On the one hand what is the minimum legal disclosure, and on the other hand what is the appropriate practical disclosure.

I certainly agree with Euan that if no tax return has been issued, then there is no disclosure requirement, nor would I suggest that it would be appropriate to request a return or file a unsolicited return in that case

If a return is required anyway,then I also agree that the best practical approach is to include the disposal.  HMRC probably know about the disposal anyway, and it saves grief down the road.

I am not sure that I agree with Euan's assertion that there is a legal obligation to report it where a return is otherwise required.

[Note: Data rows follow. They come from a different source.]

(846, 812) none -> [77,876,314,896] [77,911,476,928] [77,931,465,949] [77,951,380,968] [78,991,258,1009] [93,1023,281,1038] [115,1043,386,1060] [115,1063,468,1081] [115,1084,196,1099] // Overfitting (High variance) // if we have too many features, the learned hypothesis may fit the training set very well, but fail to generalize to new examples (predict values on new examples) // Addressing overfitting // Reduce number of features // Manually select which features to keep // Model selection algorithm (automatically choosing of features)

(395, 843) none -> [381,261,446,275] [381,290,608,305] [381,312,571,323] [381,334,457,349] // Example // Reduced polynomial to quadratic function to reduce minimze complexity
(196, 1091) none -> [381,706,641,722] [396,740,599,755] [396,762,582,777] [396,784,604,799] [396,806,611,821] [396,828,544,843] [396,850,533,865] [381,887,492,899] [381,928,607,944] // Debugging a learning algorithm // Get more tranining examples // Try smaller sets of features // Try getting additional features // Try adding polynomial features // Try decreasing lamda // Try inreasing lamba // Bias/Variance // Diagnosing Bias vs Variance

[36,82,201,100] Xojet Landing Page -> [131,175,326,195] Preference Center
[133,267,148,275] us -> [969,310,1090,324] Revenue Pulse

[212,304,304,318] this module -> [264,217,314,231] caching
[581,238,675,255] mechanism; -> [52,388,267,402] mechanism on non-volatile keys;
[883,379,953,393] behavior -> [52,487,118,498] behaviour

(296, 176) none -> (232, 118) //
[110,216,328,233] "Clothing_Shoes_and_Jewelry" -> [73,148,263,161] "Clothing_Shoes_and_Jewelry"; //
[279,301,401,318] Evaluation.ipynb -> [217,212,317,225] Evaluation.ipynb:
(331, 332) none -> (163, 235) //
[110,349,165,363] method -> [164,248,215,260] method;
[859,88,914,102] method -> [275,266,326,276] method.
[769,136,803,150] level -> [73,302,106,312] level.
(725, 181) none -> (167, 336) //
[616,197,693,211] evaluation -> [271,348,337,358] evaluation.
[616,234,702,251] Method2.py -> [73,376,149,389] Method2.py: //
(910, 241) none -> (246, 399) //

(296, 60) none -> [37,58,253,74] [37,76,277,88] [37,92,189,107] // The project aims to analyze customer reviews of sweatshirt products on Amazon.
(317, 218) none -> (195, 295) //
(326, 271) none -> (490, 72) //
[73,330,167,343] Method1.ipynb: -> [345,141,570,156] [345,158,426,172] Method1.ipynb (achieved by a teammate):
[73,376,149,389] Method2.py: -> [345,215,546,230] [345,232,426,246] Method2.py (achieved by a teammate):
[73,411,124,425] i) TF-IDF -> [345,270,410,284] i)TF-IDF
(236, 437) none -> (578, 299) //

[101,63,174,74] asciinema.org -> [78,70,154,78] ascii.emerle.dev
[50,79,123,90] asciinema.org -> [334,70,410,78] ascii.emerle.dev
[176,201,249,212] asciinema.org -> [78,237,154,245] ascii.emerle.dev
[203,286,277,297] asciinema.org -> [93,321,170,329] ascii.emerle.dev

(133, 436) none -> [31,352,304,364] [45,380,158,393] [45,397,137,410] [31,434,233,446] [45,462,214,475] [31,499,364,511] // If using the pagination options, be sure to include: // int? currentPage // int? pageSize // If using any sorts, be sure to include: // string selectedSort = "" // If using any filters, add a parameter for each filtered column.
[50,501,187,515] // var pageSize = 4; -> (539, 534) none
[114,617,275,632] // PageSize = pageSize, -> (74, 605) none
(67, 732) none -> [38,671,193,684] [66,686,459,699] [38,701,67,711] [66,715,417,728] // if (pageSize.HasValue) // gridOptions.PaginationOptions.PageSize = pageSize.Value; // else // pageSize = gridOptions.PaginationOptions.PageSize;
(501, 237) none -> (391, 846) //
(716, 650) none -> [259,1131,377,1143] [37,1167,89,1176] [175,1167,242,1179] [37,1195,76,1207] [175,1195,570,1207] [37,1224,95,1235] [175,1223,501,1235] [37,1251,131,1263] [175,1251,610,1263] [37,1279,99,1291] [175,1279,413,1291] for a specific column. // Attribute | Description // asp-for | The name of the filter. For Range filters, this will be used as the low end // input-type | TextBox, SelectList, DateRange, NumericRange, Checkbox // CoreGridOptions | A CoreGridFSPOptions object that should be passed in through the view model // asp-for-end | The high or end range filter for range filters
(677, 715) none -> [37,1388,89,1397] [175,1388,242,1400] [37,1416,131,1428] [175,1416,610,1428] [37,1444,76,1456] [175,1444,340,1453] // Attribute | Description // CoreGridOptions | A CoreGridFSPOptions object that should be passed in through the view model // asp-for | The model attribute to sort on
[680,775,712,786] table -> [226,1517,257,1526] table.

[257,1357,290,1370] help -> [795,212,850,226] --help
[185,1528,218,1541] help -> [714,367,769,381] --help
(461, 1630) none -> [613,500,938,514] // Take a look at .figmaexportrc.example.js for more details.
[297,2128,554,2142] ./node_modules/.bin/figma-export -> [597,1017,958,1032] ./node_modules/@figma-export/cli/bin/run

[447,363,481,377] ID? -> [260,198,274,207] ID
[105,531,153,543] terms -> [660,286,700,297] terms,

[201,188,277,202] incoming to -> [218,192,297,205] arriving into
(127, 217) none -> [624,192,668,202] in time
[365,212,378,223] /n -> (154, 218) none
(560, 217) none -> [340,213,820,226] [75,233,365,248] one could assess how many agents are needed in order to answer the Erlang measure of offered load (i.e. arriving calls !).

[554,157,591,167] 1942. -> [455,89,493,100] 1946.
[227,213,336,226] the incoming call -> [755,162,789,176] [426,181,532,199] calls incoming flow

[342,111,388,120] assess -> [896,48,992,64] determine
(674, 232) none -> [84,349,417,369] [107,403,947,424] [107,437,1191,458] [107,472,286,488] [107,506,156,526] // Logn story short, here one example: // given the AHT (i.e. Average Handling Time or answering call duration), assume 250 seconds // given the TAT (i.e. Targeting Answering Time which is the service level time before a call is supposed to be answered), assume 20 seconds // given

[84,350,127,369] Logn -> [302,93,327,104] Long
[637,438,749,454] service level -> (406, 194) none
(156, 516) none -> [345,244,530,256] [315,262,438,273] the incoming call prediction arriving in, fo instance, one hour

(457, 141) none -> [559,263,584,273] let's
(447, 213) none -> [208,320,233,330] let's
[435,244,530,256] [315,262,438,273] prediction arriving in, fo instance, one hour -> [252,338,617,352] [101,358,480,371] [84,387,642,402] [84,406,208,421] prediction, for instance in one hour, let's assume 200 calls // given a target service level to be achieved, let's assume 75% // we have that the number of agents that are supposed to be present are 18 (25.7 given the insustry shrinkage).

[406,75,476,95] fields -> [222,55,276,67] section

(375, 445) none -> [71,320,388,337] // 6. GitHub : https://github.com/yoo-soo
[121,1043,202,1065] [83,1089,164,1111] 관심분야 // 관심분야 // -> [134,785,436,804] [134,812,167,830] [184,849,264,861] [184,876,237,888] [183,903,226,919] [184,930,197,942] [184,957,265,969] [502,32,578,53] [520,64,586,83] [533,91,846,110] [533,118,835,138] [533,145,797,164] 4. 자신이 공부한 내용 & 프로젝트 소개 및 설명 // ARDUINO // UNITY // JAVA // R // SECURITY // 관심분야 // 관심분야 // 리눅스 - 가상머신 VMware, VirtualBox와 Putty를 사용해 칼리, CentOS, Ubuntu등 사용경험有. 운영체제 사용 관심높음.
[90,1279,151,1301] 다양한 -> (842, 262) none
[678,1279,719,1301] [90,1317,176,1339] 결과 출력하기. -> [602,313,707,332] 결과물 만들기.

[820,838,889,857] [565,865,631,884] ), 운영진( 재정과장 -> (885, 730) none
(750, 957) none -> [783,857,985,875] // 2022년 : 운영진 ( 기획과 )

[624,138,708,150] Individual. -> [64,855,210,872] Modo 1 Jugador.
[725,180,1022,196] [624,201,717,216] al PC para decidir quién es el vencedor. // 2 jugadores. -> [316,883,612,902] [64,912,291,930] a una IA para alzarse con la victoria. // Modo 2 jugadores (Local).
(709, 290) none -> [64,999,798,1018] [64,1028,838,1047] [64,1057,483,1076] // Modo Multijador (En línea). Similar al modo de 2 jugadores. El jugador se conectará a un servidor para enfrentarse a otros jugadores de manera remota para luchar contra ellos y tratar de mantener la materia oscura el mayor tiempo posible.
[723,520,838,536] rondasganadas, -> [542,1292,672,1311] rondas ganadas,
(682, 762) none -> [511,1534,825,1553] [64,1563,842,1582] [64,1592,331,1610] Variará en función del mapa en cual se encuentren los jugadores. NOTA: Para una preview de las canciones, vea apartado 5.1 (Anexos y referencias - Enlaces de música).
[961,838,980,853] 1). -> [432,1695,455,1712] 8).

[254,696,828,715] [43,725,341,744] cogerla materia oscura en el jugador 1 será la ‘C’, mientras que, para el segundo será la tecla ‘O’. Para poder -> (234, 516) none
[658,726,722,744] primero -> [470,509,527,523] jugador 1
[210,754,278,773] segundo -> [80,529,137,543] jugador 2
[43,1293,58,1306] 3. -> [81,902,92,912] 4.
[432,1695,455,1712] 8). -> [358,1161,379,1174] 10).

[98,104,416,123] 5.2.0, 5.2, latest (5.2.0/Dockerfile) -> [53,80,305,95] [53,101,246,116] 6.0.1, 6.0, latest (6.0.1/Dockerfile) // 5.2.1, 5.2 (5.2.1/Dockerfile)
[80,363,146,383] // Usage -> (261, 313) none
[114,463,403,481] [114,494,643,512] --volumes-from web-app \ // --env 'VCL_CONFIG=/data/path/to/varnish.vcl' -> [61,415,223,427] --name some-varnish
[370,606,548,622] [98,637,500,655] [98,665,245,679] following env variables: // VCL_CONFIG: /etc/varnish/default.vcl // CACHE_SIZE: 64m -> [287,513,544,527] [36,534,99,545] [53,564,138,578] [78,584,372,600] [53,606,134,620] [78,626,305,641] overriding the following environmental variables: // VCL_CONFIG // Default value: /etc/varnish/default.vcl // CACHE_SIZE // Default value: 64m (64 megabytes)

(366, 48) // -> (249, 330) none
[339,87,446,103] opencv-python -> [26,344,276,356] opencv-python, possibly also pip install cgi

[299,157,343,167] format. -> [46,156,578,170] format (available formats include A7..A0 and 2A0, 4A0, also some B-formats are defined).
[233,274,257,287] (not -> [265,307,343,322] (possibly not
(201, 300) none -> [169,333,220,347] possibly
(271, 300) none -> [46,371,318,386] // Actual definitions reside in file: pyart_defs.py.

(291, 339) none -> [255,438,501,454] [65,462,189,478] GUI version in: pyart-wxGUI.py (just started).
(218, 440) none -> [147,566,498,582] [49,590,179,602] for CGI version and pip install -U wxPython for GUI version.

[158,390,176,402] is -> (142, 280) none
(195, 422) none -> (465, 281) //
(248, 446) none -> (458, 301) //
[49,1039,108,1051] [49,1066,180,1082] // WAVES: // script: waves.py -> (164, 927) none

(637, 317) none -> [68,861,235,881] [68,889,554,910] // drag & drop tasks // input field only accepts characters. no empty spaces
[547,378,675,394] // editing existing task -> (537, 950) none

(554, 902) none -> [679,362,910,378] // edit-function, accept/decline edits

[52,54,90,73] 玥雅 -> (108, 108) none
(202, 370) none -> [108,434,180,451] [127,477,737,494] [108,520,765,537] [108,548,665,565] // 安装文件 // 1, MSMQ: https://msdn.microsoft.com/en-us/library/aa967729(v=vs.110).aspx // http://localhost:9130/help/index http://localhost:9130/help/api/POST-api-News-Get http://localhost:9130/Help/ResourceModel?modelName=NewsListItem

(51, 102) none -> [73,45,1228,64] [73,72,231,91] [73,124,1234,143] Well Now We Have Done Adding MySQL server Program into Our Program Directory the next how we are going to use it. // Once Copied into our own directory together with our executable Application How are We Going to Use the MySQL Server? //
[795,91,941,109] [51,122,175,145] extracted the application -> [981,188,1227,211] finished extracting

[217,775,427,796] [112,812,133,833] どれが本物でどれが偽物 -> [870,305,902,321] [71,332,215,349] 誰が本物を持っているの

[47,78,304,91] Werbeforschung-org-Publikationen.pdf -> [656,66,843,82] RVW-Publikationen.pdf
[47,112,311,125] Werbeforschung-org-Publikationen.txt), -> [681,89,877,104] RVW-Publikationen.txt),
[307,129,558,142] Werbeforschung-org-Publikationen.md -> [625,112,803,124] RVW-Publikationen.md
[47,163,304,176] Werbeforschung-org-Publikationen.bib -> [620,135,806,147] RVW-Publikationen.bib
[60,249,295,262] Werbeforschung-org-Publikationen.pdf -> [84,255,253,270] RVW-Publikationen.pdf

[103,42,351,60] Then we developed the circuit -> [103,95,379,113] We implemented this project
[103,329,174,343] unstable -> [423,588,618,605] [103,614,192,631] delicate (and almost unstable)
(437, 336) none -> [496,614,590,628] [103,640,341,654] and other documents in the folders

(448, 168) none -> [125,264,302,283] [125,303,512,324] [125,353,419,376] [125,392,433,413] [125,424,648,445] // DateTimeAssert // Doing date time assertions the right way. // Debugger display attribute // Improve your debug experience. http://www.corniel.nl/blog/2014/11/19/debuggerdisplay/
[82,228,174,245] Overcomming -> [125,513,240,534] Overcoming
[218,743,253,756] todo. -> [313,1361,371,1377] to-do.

Hopefully we agree that had the gain been wholly exempt by PPR, there would have been no reporting requirement.  PPR is not a claimed relief (except for DRR) but a automatic deduction in calculating the chargeable gain,and it is only where there is a chargeable gain that there is any prospect for a reporting requirement.

There are two tests for whether the CGT pages are required as a supplement to a (otherwise required) tax return:

1) If the net gains in the year exceed the annual exemption (which it does not in this case), or

2) If the gross proceeds of chargeable gains exceed 4 times the annual exemption.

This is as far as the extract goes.